Chapitre 23

Morgal se fit trainer par deux gardes dans des escaliers descendant vers les profondeurs du Manoir. Si ses blessures aux épaules avaient été miraculeusement soignées, la douleur demeurait et lui arrachait des râles de temps à autre. Devant lui, Duncan déclara :

— Il y a certaines choses que je ne t'ai pas expliquées, Chérubin.

L'elfe lui répondit par un grognement désintéressé.

Ils parvinrent dans une vaste salle circulaire sans meubles. Le plafond élevé se finissait en dôme et une faible lumière éclairait à peine les murs sombres. Seul le froid glaçant qui courait sur les dalles manifestait un signe de vie.

Le chef des Égorgeurs se tourna vers sa recrue et continua :

— Vois-tu, dans la Confrérie, la formation des guerriers s'effectue en plusieurs étapes. Et ces étapes se constituent... D'épreuves. Si l'apprenti survit, il passe au niveau supérieur et cela jusqu'à ce qu'il atteigne le rang d'Ilfégirin.

Morgal grimaça d'impatience, laissant son interlocuteur poursuivre :

— Et comme tu es une forte tête, Chérubin, je vais accélérer drastiquement ta formation. Si tu survis à cette épreuve, tu obtiendras probablement le respect de la plupart des vampires ci-présents.

Le prince jeta un regard noir aux concernés qui le scrutaient curieusement. Vraiment ? Il allait vraiment se faire sanctionner devant tous ses homologues ?

Ses dents grincèrent de rage et il foudroya son supérieur de ses yeux turquoise. Ce dernier ne se départait pas de sa bonne humeur habituelle mais il semblait évident qu'il tenait à prouver une nouvelle fois sa puissance. Il s'adressa aux soldats qui tenaient le prince.

— Vous, déshabillez-le.

Il écarquilla les yeux, choqué, alors qu'on lui retirait sa veste et sa tunique. Au moins, on lui laissa son pantalon et ses chaussures mais se retrouver torse nu devant l'assemblée de vampires lui conférait une terrible sensation d'infériorité.

Duncan lui saisit la mâchoire entre ses doigts et lâcha :

— Maintenant, tu vas croiser les mains dans ta nuque, Chérubin. Et tu resteras debout. À chaque fois que tes mains toucheront le sol, tu recevras un coup de fouet en plus... Ne me regarde pas comme ça, la plupart des hommes ici ont subi cette épreuve.

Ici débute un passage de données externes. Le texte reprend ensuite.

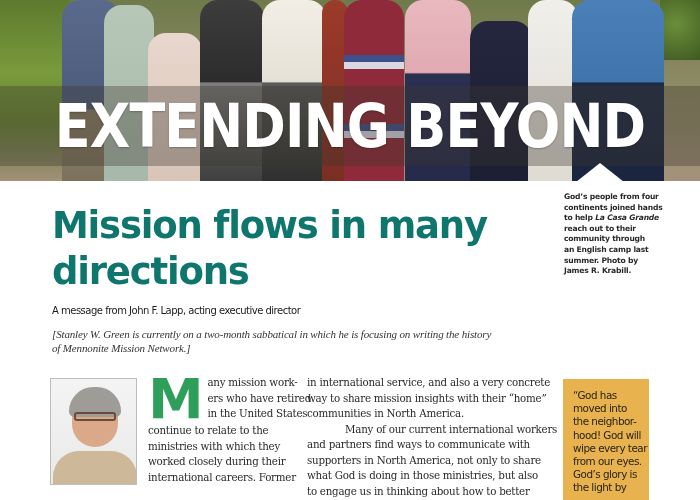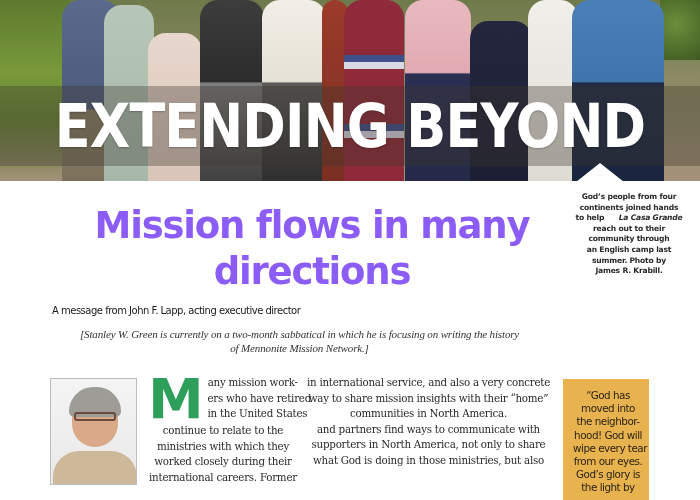--- a/index.html
+++ b/index.html
@@ -87,7 +87,7 @@
       float: left; font-family: "DejaVu Sans", sans-serif; font-weight: bold; color: #2e9e5b;
       font-size: 56px; line-height: 44px; margin: 2px 4px 0 0; height: 46px;
     }
-    .line { display: block; white-space: nowrap; text-align: center; }
+    .line { display: block; white-space: nowrap; }
 
     
     .pullquote {

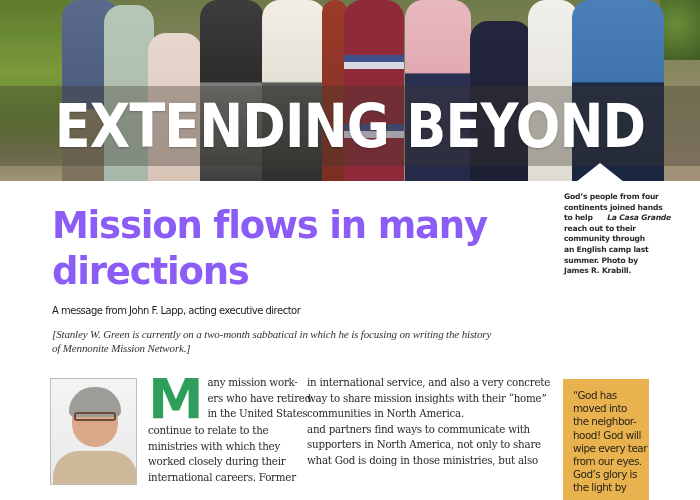--- a/index.html
+++ b/index.html
@@ -47,7 +47,7 @@
     
     .headline {
       position: absolute; left: 52px; top: 203px; width: 520px;
-      font-family: "DejaVu Sans", sans-serif; font-weight: bold; color: #8b5cf6;
+      font-family: "DejaVu Sans", sans-serif; font-weight: bold; color: #0f766e;
       font-size: 37px; line-height: 46px; letter-spacing: -1.2px;
     }
     .subhead {

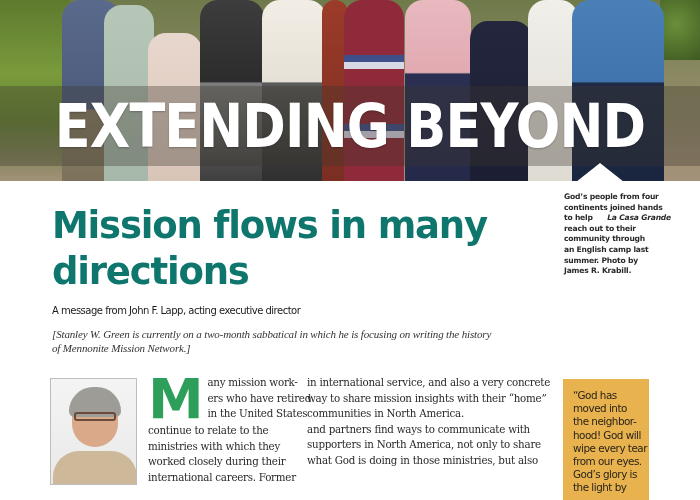--- a/index.html
+++ b/index.html
@@ -42,7 +42,7 @@
       font-family: "DejaVu Sans", sans-serif; font-size: 7.6px; line-height: 10.6px;
       font-weight: bold; color: #2a2a2a; letter-spacing: -0.2px;
     }
-    .photo-caption em { font-style: italic; margin-left: 12px; }
+    .photo-caption em { font-style: italic; }
 
     
     .headline {

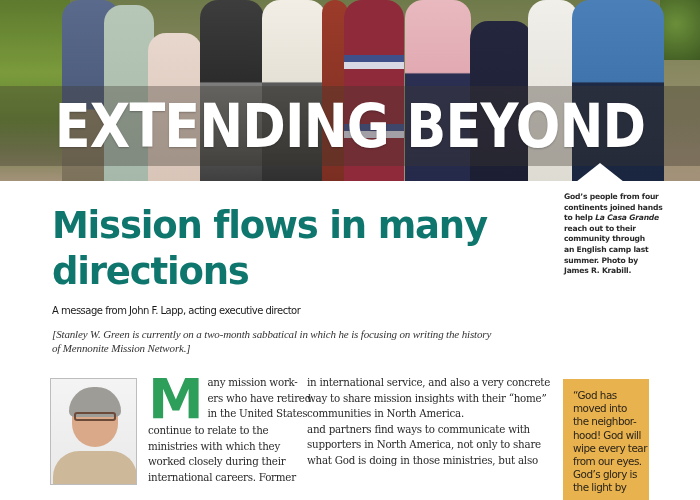--- a/index.html
+++ b/index.html
@@ -166,6 +166,7 @@
   <span class="line">in international service, and also a very concrete</span>
   <span class="line">way to share mission insights with their “home”</span>
   <span class="line">communities in North America.</span>
+  <span class="line indent" style="padding-left:19px">Many of our current international workers</span>
   <span class="line">and partners find ways to communicate with</span>
   <span class="line">supporters in North America, not only to share</span>
   <span class="line">what God is doing in those ministries, but also</span>

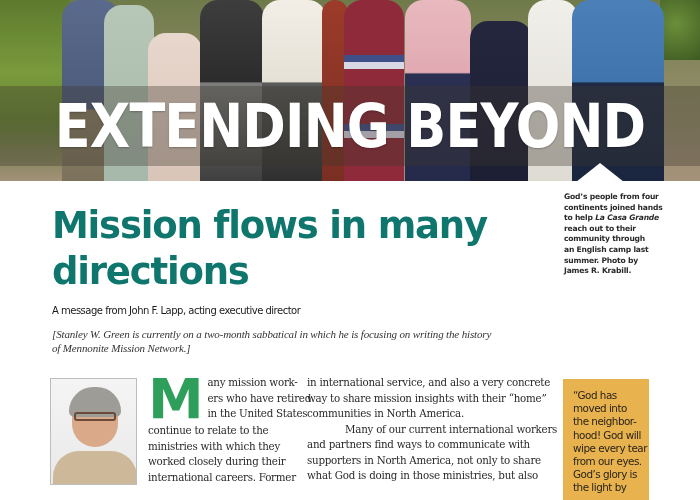--- a/index.html
+++ b/index.html
@@ -170,6 +170,7 @@
   <span class="line">and partners find ways to communicate with</span>
   <span class="line">supporters in North America, not only to share</span>
   <span class="line">what God is doing in those ministries, but also</span>
+  <span class="line">to engage us in thinking about how to better</span>
 </div>
 
 <div class="pullquote">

Morgal secoua la tête ne voulant même pas imaginer la scène qui allait suivre. Ni la tête du fouet en question d'ailleurs. Car les lanières de cuir avaient été remplacées par d'horribles barbelés.

— « J'aurais peut-être mieux fait de resterdans ma chambre », soupira-t-il avec fatalisme.

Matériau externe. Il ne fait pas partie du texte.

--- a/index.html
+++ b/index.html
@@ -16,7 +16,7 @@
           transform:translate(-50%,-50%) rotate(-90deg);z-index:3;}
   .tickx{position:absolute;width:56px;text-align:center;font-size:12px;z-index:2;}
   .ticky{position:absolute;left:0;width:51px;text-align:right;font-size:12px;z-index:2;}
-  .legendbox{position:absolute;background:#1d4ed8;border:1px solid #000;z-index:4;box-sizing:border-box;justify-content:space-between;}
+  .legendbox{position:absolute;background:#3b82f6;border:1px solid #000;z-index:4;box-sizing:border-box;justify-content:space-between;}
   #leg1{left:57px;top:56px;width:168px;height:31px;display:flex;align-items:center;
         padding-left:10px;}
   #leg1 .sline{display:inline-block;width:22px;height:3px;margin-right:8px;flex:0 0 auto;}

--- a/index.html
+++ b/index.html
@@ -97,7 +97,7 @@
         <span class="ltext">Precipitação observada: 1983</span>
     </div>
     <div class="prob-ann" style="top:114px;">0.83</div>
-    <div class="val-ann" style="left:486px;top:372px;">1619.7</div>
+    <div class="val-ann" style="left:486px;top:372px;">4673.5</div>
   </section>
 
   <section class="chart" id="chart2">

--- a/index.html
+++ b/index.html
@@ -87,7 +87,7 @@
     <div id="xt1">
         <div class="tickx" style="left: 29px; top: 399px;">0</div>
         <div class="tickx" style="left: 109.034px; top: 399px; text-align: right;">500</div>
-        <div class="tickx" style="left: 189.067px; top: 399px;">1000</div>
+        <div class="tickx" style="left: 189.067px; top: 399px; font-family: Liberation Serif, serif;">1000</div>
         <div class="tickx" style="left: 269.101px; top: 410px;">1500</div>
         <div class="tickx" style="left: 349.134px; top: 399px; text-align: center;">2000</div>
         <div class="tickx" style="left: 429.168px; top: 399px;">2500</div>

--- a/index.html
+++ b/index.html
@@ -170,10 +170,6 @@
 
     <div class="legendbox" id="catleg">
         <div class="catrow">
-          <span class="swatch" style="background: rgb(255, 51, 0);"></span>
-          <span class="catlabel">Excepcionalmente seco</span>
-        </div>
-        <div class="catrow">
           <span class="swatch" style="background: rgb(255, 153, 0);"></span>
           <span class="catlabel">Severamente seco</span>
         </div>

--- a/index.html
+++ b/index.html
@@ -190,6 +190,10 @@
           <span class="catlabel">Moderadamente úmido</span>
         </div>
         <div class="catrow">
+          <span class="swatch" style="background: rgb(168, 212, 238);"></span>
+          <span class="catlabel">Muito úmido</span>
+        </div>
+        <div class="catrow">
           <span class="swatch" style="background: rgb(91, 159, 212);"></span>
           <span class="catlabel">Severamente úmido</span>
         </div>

Mais de toute façon, quitte à passer l'épreuve, autant le faire dès le début de sa formation. À ce train-là il risquait fort de s'endurcir rapidement... ou de trépasser.

Il se dégagea de l'étreinte de son chef et se laissa positionner au centre de la pièce, sans jeter un regard aux autres Égorgeurs.

Il cala ses mains derrière le crâne et attendit le premier coup.

Son dos déjà contusionné de partout accusa mal le choc ; une dizaine de crocs métalliques lui arrachèrent la peau dans une giclée de sang. Immédiatement, il mit un genou à terre, le souffle coupé par la douleur. Le liquide carmin se mêlait à la sueur mais Morgal ce contenta de serrer les dents, retenant le moindre cri. Son amour propre avait déjà été bien mis à mal et il ne comptait pas que ça continue.

— Tu en plus que dix-neuf à endurer, Chérubin, ricana Duncan en faisant tournoyer son arme de supplice dans les mains.

Le concerné lui renvoya un regard lourd de haine par-dessus ses poignets.

— Je tiens à expérimenter jusqu'où va la fierté des elfes, murmura-t-il dans un sourire sadique.

Il abattit une seconde fois son knout sur le dos ensanglanté dans un claquement sec. Morgal ne put retenir un gémissement de souffrance mais encore une fois, il se releva, les jambes flageolantes.

Son tortionnaire ne se donna pas la peine de ralentir la cadence, au contraire, il enchaina les coups, ne laissant pas sa victime se remettre.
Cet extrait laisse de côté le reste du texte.